There was an animal that did not attack you physically, but which was even more lethal! When the polecat, or skunk, agasamunyiga, sensed your approach, it let off a smell so offensive that it could literally knock you down! So, man-eaters were a dime a dozen. Whenever you reached the Banyankole fields you would heave a sigh of relief, because you had escaped with your life, which all these beasts were competing to dine on! Quite often, though, this solace was very short-lived. Because, for instance, you are squatting in a field to relieve yourself, only to realise that red ants have already covered your whole body. Just thinking about it covers me with goose pimples! By the time you reached a homestead to ask for a job, you had done running battles with practically every living thing! When you got the job, it meant toiling the whole day to remove the weeds from the banana plantations, clearing what the Munyankole called a ‘yard’. That yard, in reality, was an area measuring as much as a mile in length, by a half in width!

In the evening when you finished the work, your wages were a bunch of bananas, two if you were good at driving a hard bargain. After which you laboured your way home, under the forbidding weight of the matoke, again to do running battles with uncountable creatures. But that was plain sailing, if you imagine other situations. There are times you could demand your wages after your back-breaking work, and the Munyankole says: “Ingaha!” He explained that when you came early in the morning, you asked: “Mwine omurimo?” In his twisted logic, he explained to you that you asked if there was work, not if there was food. So he gave you work but has no matoke for you! Indeed that happened to me once, and I took the logical step that anybody in my situation would take. I called all my comrades and we set upon the chap with kicks, sticks, stones, etc. to the point where we left him writhing in agony. Luckily, he lived alone and when he called out, “Empungi zanyita!” no one came to his rescue.

It is thus that I went to Father Rubumbira to confess that I had almost committed murder. He understood when I explained but, understandably, he could not recommend me for priesthood after that. That is one reason why I missed the chance of my life. I would, now as we speak, be resplendent in priestly robes, looking like your next saint, and as celibate as a stone! However, even without considering my second reason, maybe Father Rubumbira would not have recommended me anyway. Priestly life would not have been a bed of roses, taking into account the fact that it meant living under the harsh hand of Father Kamugeni. In case you do not remember, this is the priest who hated the Banyarwanda so much that he compared their children to cassava. He wished they could be eliminated but, unfortunately for him, “They always germinated, like cassava, wherever you threw them!” His boss, Bishop Gakubi, hated them even more, and would gladly have joined Habyarimana’s angels of death. Their reason for this strong hatred of a people they hardly knew still baffles me. When you consider what happened in the churches in the Rwanda genocide of 1994, you begin to question the impact of these religious teachings.

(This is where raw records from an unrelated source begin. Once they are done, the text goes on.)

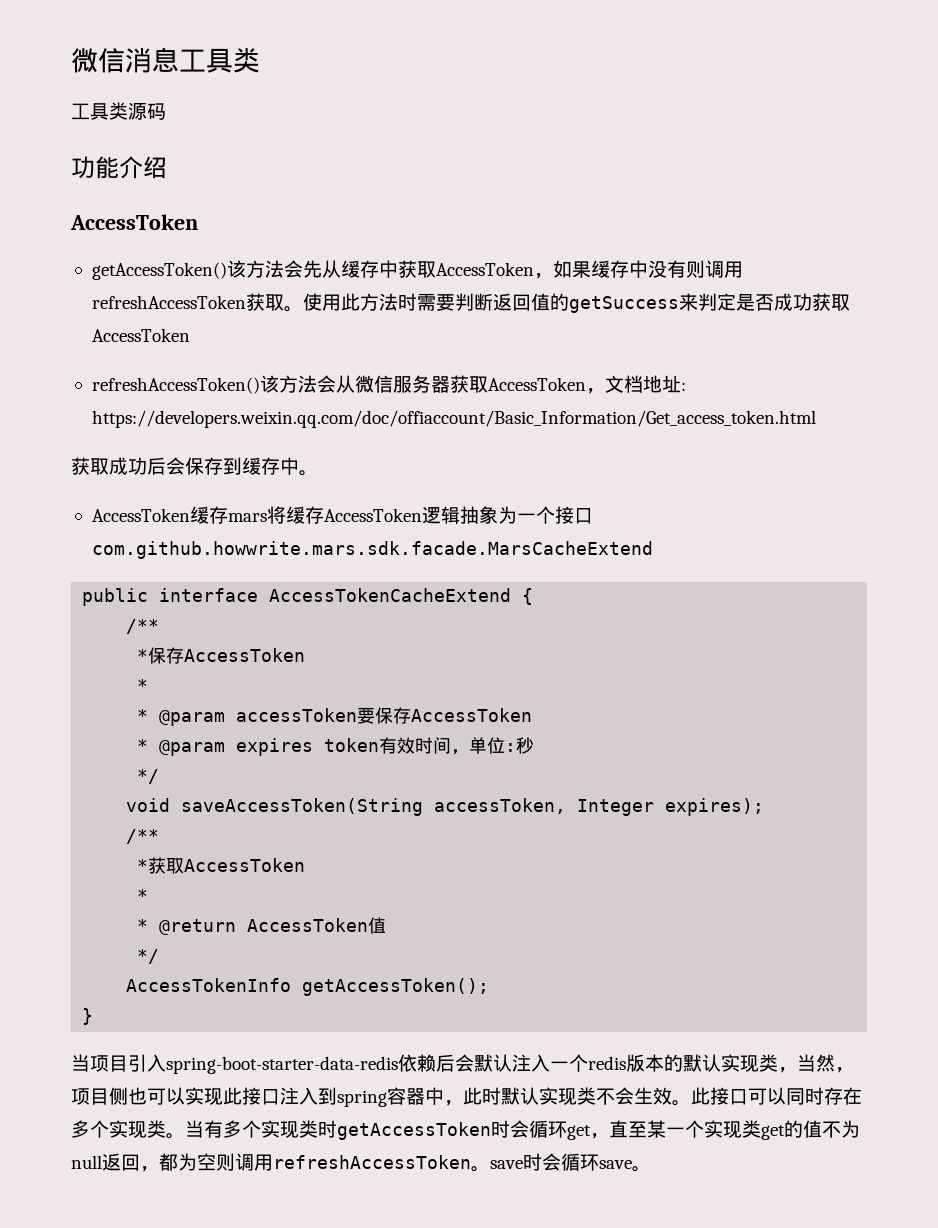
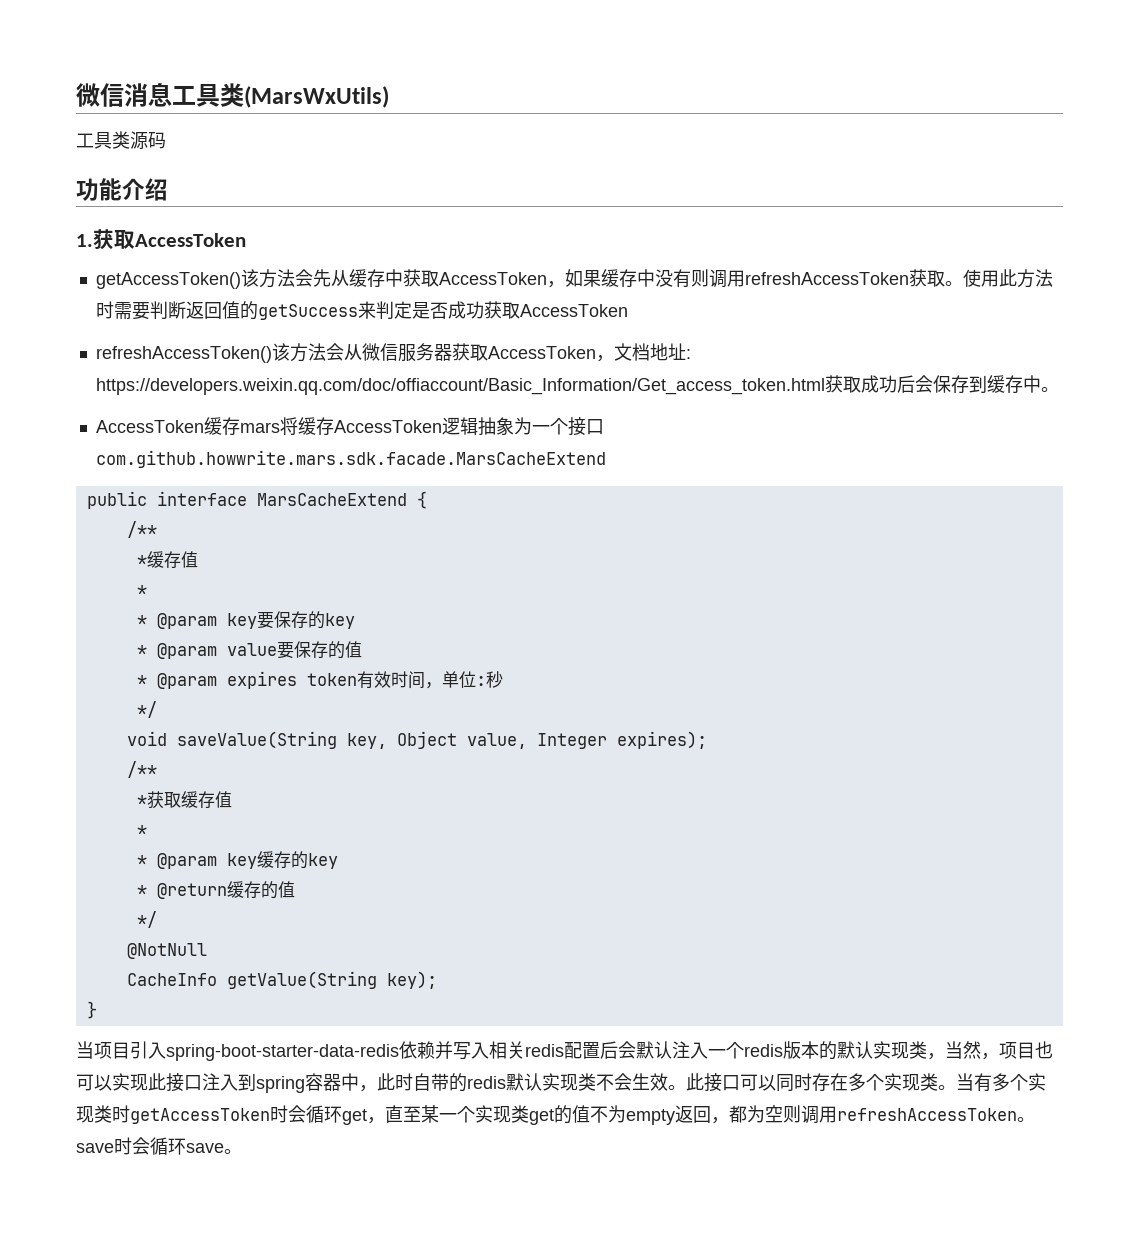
- 微信消息工具类
+ 微信消息工具类(MarsWxUtils)
  功能介绍
- AccessToken
+ 1.获取AccessToken
- refreshAccessToken()该方法会从微信服务器获取AccessToken，文档地址: https://developers.weixin.qq.com/doc/offiaccount/Basic_Information/Get_access_token.html
- 获取成功后会保存到缓存中。
+ refreshAccessToken()该方法会从微信服务器获取AccessToken，文档地址: https://developers.weixin.qq.com/doc/offiaccount/Basic_Information/Get_access_token.html获取成功后会保存到缓存中。
- public interface AccessTokenCacheExtend {
+ public interface MarsCacheExtend {
- *保存AccessToken
+ *缓存值
  *
- * @param accessToken要保存AccessToken
+ * @param key要保存的key
+ * @param value要保存的值
- void saveAccessToken(String accessToken, Integer expires);
+ void saveValue(String key, Object value, Integer expires);
- *获取AccessToken
+ *获取缓存值
  *
+ * @param key缓存的key
- * @return AccessToken值
+ * @return缓存的值
- AccessTokenInfo getAccessToken();
+ @NotNull
+ CacheInfo getValue(String key);
- 当项目引入spring-boot-starter-data-redis依赖后会默认注入一个redis版本的默认实现类，当然，项目侧也可以实现此接口注入到spring容器中，此时默认实现类不会生效。
+ 当项目引入spring-boot-starter-data-redis依赖并写入相关redis配置后会默认注入一个redis版本的默认实现类，当然，项目也可以实现此接口注入到spring容器中，此时自带的redis默认实现类不会生效。
- 当有多个实现类时getAccessToken时会循环get，直至某一个实现类get的值不为null返回，都为空则调用refreshAccessToken。save时会循环save。
+ 当有多个实现类时getAccessToken时会循环get，直至某一个实现类get的值不为empty返回，都为空则调用refreshAccessToken。save时会循环save。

But as I was saying, when I confessed my second sin to Father Rubumbira, my fate as a heretic was sealed; he could not forgive me. In your ‘classroom’, which was a shade under a tree, maybe your neighbour, a fellow pupil, was not particularly bright and always asked you for assistance in spelling. Acceding to this request was a sin, and matters were not improved by the fact that we used to write on thighs as exercise books – and sometimes your dense neighbour was a female pupil!